Что касается вопроса о денежной эмиссии как источнике финансирования инвестпроектов, то я не вижу особой разницы в подходах трех групп. Все они говорят, что это допустимо, разница – в масштабах. Столыпинский клуб предлагает 1,5 трлн рублей в год, МЭР – 500 млрд (по крайней мере, такие величины звучали в прошлом году, когда правительство обсуждало рефинансирование инвестпроектов дешевыми кредитами Банка России; тогда сошлись на 50 млрд рублей, но госпожа Набиуллина сказала: если выберете весь лимит, то можем его и увеличить).

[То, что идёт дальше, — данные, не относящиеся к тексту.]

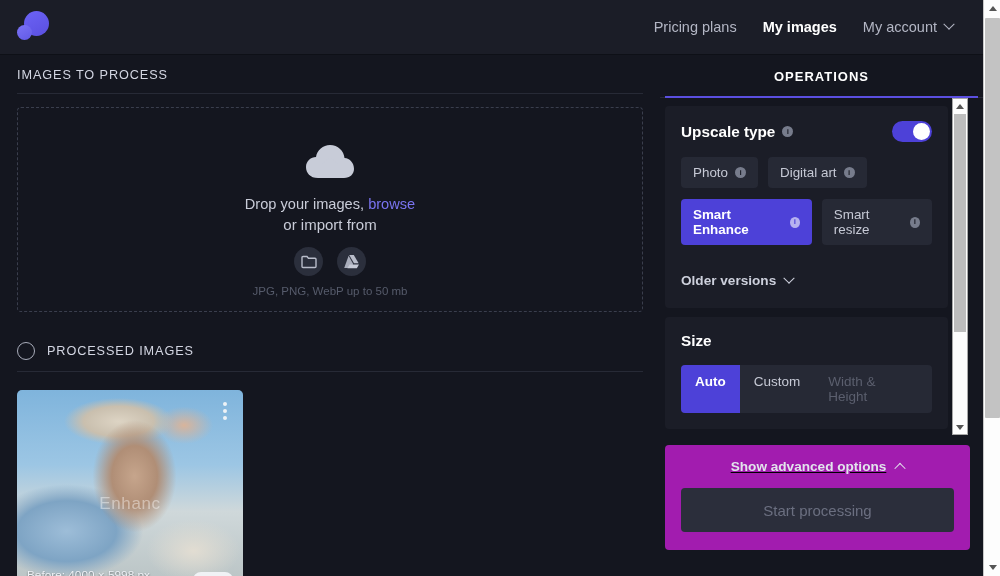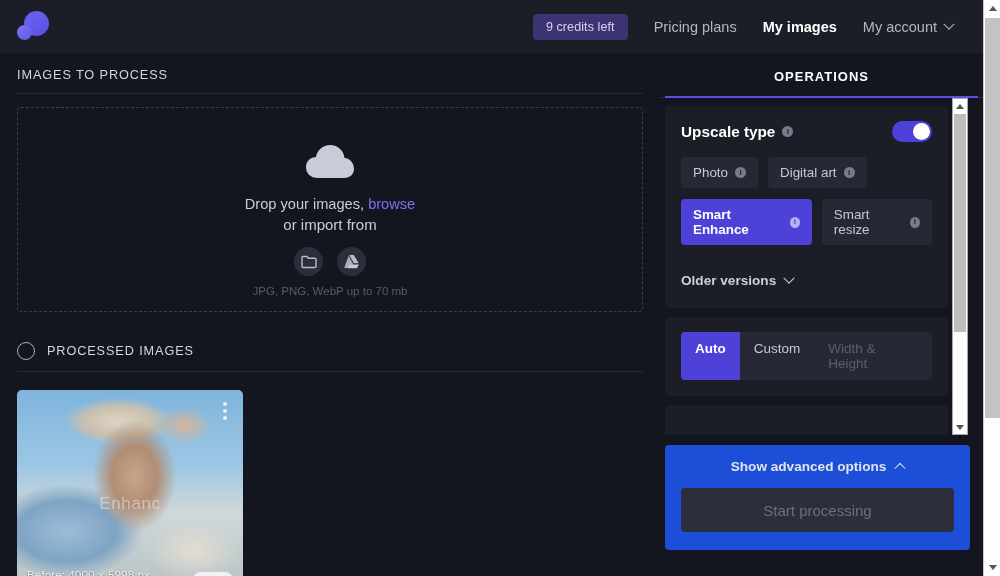--- a/index.html
+++ b/index.html
@@ -342,23 +342,24 @@
   .inner-scrollbar .isb-thumb {
     position: absolute; top: 15px; left: 1px;
     width: 12px; height: 218px;
     background: #bdbdbd;
   }
 
   
   .action-card {
     margin: 10px 0 0 5px;
     width: 305px;
-    background: #1d4ed8;
+    background: #a21caf;
     border-radius: 4px;
     padding: 14px 16px 18px 16px;
+    text-decoration: underline;
   }
   .adv-row {
     display: flex; align-items: center; justify-content: center;
     gap: 10px;
     color: #e2e4ec;
     font-size: 13.6px;
     font-weight: bold;
     margin-bottom: 14px;
   }
   .start-btn {
@@ -377,21 +378,20 @@
 
 <div id="app">
 
   <div class="header">
     <div class="logo">
       <div class="big-dot"></div>
       <div class="small-dot"></div>
     </div>
 
     <div class="nav">
-      <div class="credits-badge">9 credits left</div>
       <div class="nav-link">Pricing plans</div>
       <div class="nav-link active">My images</div>
       <div class="nav-account">
         <span>My account</span>
         <span class="chev"></span>
       </div>
     </div>
   </div>
 
   <div class="body-row">
@@ -423,21 +423,21 @@
           </div>
           <div class="import-btn">
             <svg width="17" height="15" viewBox="0 0 17 15">
               <path d="M6.2 1 L10.8 1 L15.6 9.3 L11 9.3 Z" fill="#b9bdca"></path>
               <path d="M5.6 1.7 L10.2 9.9 L7.9 13.9 L1.2 13.9 Z" fill="#a9adbb"></path>
               <path d="M6.6 10.4 L16 10.4 L13.8 14.2 L4.4 14.2 Z" fill="#c6cad6"></path>
             </svg>
           </div>
         </div>
 
-        <div class="dz-note">JPG, PNG, WebP up to 70 mb</div>
+        <div class="dz-note">JPG, PNG, WebP up to 50 mb</div>
       </div>
 
       <div class="section-head processed-head">
         <div class="radio-circle"></div>
         <div class="section-title">PROCESSED IMAGES</div>
       </div>
 
       <div class="thumb-grid">
         <div class="thumb-card">
           <div class="thumb-photo"></div>
@@ -493,20 +493,23 @@
               </div>
             </div>
 
             <div class="older-versions">
               <span>Older versions</span>
               <span class="chev"></span>
             </div>
           </div>
 
           <div class="ops-card">
+            <div class="card-head">
+              <span class="card-title">Size</span>
+            </div>
             <div class="seg-group">
               <div class="seg active">Auto</div>
               <div class="seg">Custom</div>
               <div class="seg disabled">Width &amp; Height</div>
             </div>
           </div>
 
           <div class="ops-card clipped">
             
           </div>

Алексей Кудрин говорит, что «государственное стимулирование экономики не должно превышать 100–200 млрд рублей». Думаю, что в этом вопросе сторонам нетрудно будет найти компромисс, устраивающий всех. Включая Банк России, который тоже не против того, чтобы направить свои эмиссионные потоки в бюджет – в прошлом году, помимо рефинансирования инвестпроектов, Банк России финансировал военную ипотеку, поддержку несырьевого экспорта, а также выделил АСВ более 800 млрд рублей в качестве почти бесплатного кредита, которые в рамках порочной практики санации банков-банкротов были переданы Минфину путем покупки ОФЗ. На мой взгляд, сторонам диалога не стоит ломать копья по этому вопросу, а лучше сесть и банально договориться, кому и сколько.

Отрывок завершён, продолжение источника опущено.